National Tsing Hua University

Resarch Interests: Behavioral Signal Processing, Speech and Language, Affective Multimedia, Health Analytics

Chi-Chun Lee (Jeremy) is an Associate Professor at the Department of Electrical Engineering Department of the National Tsing Hua University (NTHU), Taiwan. He received his B.S. degree and Ph.D. degree both in Electrical Engineering under supervision of Prof Shri Narayanan from the University of Southern California, USA in 2007 and 2012. He was a data scientist at id:a lab at ID Analytics in 2013. His research interests are in the human-centered behavioral signal processing (BSP), affective multimedia computing, and intelligent clinical decision support. He is an associate editor for IEEE Transcation on Multimedia (2019-2020). He serves as an area chair for Interspeech 2016,2018,2019, senior program committee for ACII 2017, 2019, ACM ICMI 2018, publicity chair for ACM ICMI 2018, and a guest editor in Journal of Computer Speech and Language on special issue of Speech and Language Processing for Behavioral and Mental Health. He lead a team to the 1st place in Emotion Challenge in Interspeech 2009, and with his students reach 2nd place in Self-Affect subchallenge in Interspeech 2018. He is a coauthor on the best paper award/candidate in Interspeech 2010 (top 3), IEEE EMBC 2018 (top 15), Interspeech 2018 (top 12), and the most cited paper published in 2013 in Journal of Speech Communication on automatic modeling of couples' behaviors during therapeutic sessions.

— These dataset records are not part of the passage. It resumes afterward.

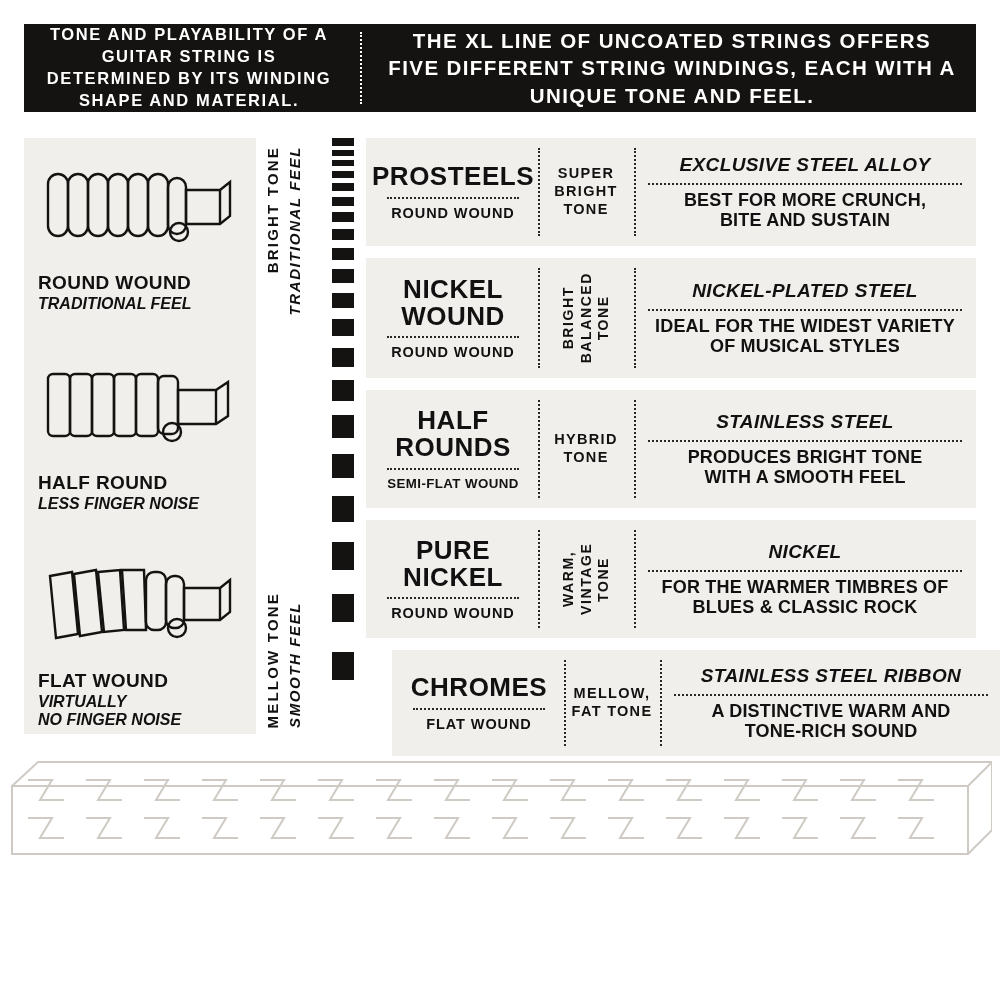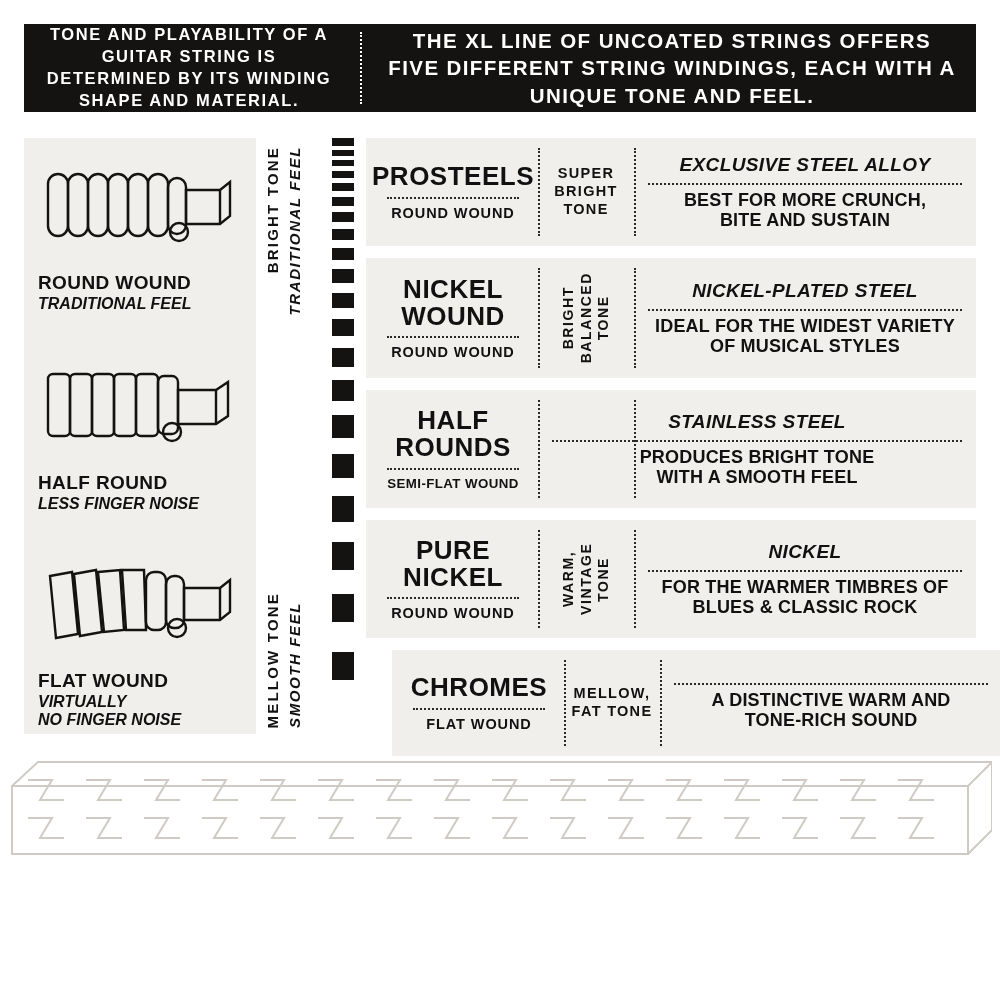"HYBRID TONE" div.cell { html: none -> <div> <div>HYBRID TONE</div> </div> }
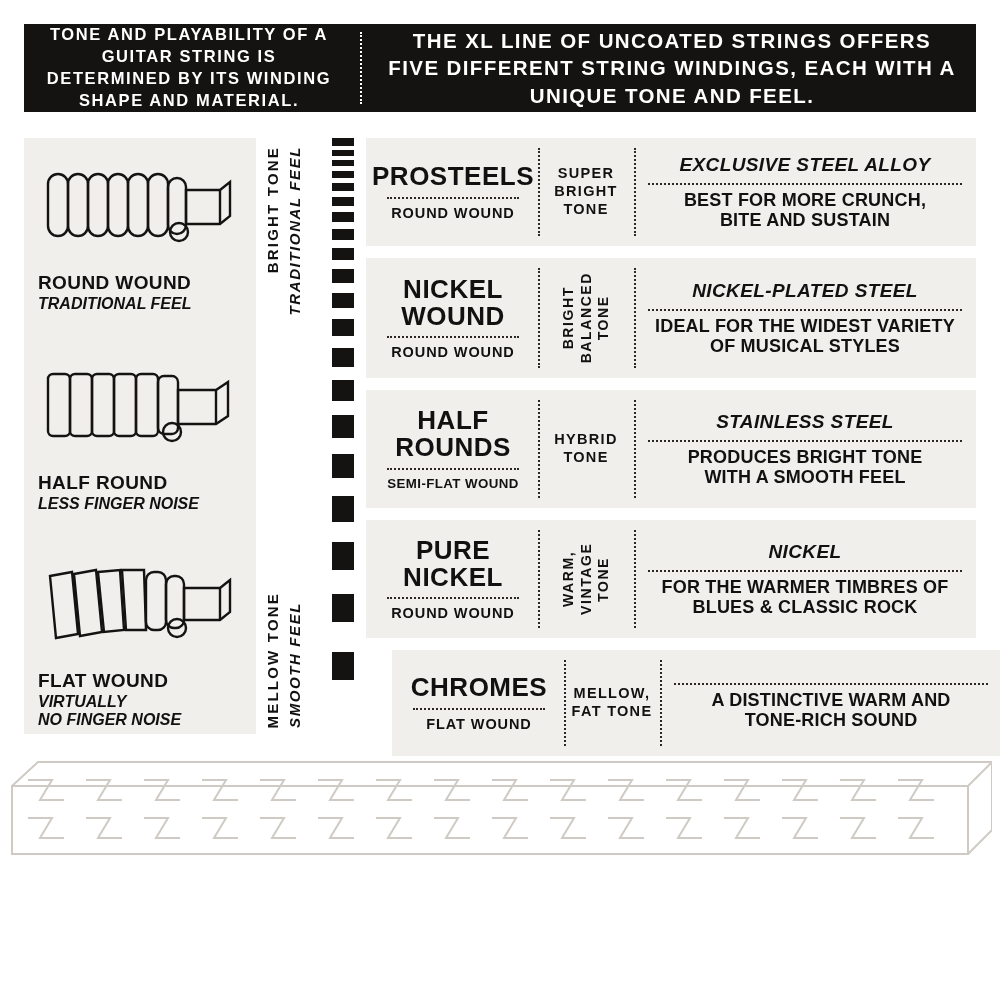"STAINLESS STEEL RIBBON" div.desc-top { html: none -> <div>STAINLESS STEEL RIBBON</div> }
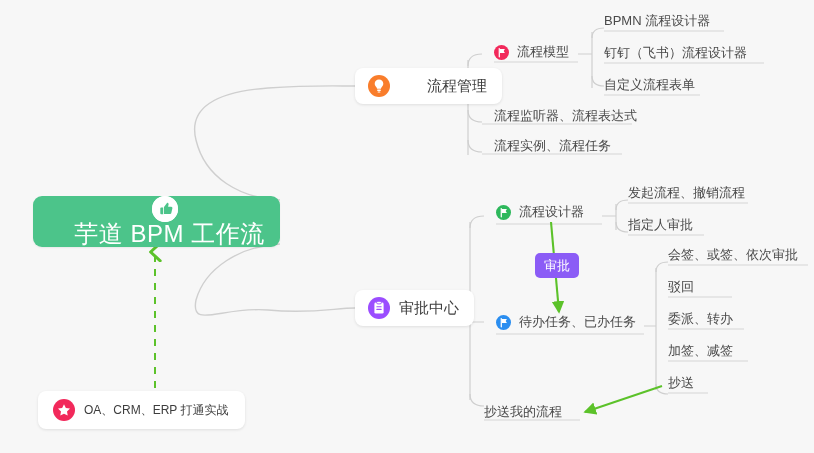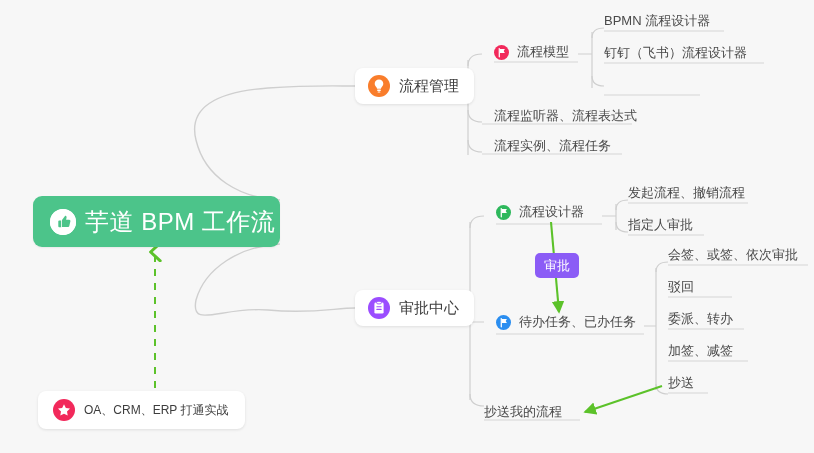"流程管理" #node-liucheng { gap: none -> 28px }
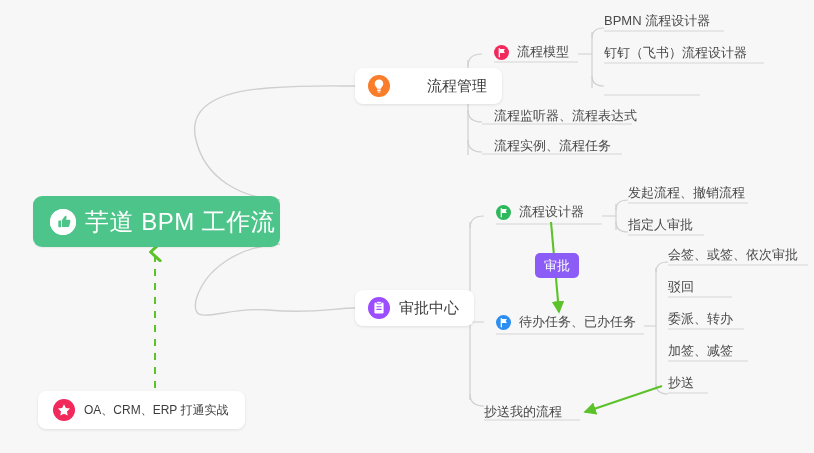"自定义流程表单" div.leaf { html: none -> <div> <span>自定义流程表单</span> </div> }
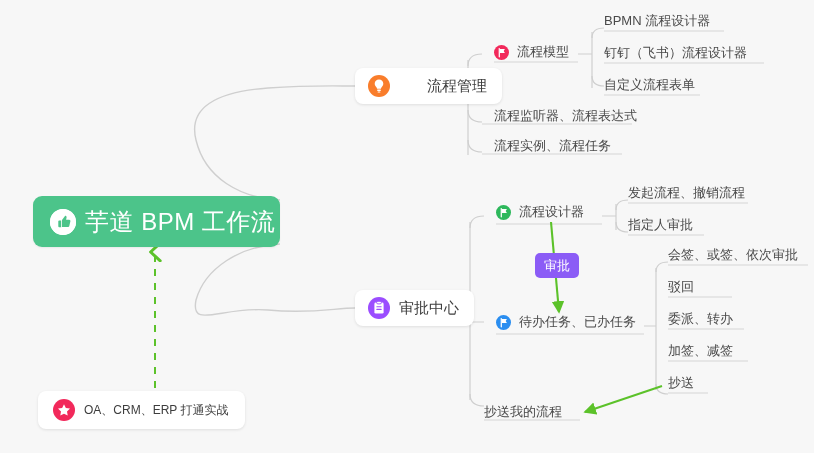"芋道 BPM 工作流" .root-node { flex-direction: none -> column }
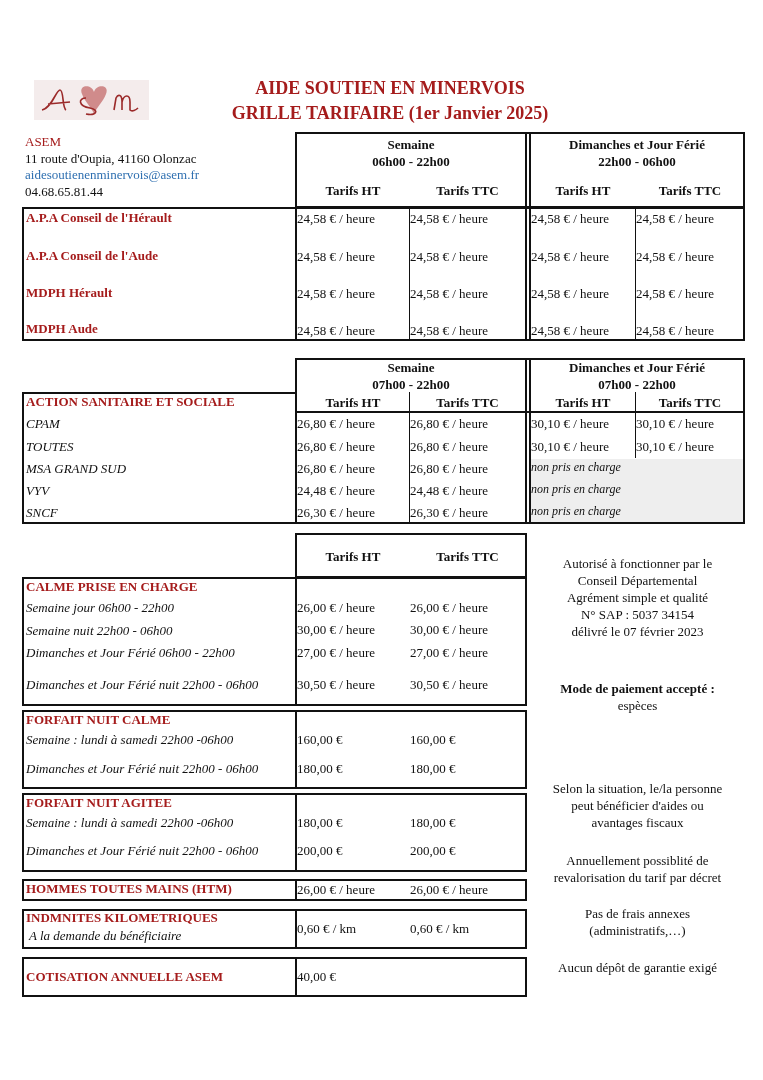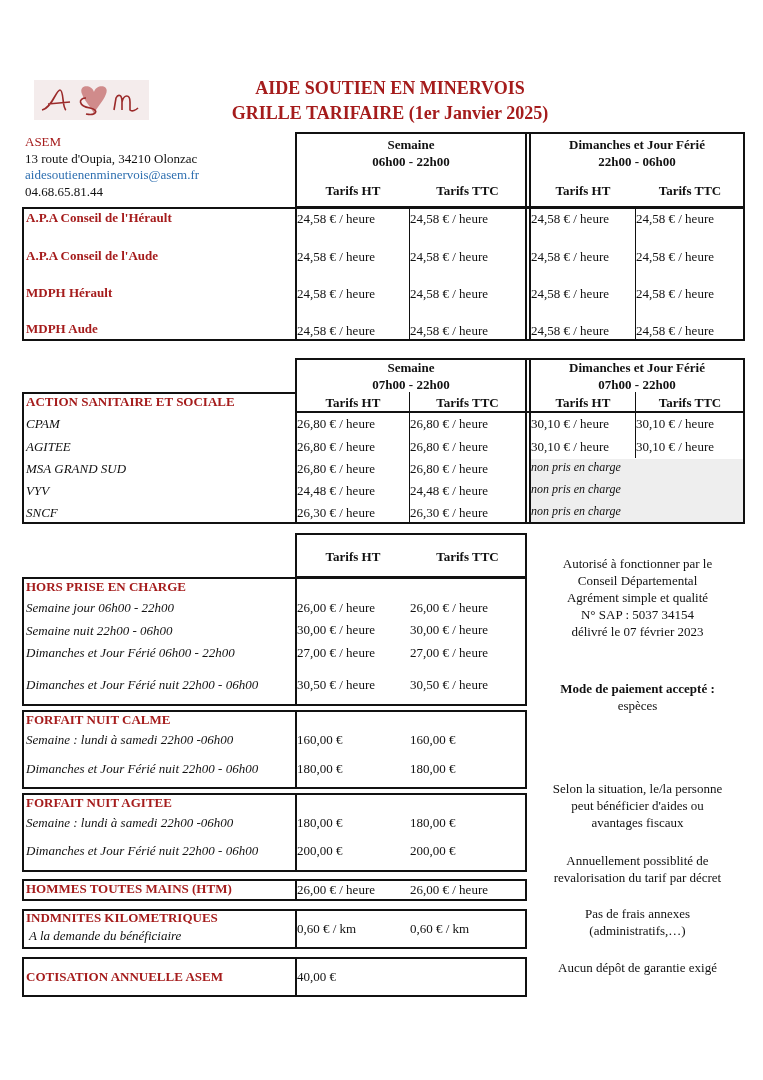"13 route d'Oupia, 34210 Olonzac" div.lbl { text: 13 route d'Oupia, 34210 -> 11 route d'Oupia, 41160 }
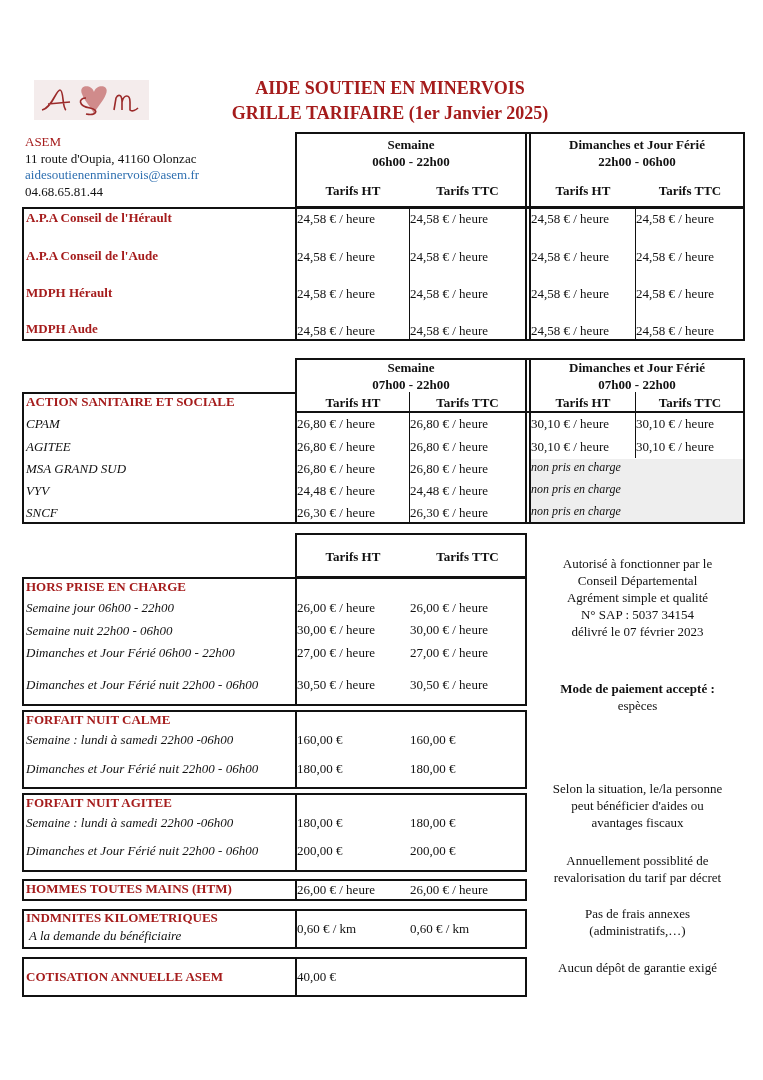"AGITEE" div.lbl { text: AGITEE -> TOUTES }
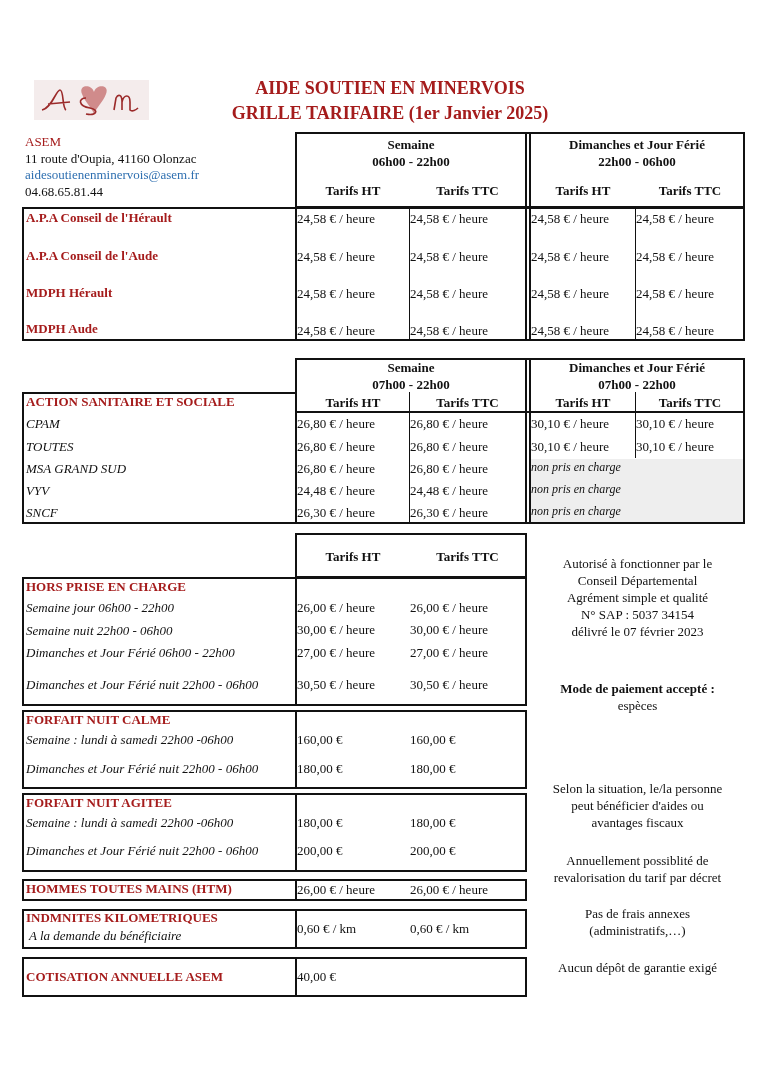"HORS PRISE EN CHARGE" div.lbl { text: HORS -> CALME }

He received the MOST 2018 Futuretek Breakthrough Award, MediaTek Geniusforhome Special Prize Award (top 10 team), and the USC Annenberg Fellowship. His team is selected as one of the 40 Taiwan Tech Star to exhibit in 2019 CES Eureka Park. He is a member of Tau Beta Pi, Phi Kappa Phi and Eta Kappa Nu. He is also a member of IEEE and ISCA. He has been a reviewer for multiple internationally-renowned journals and program committee for international technical conferences. He is involved in multiple granted interdisciplinary research projects, including aspects on education, psychology, neuroscientific, and health-related applications, with a focus of modeling human multimodal behaviors using signal processing and machine learning.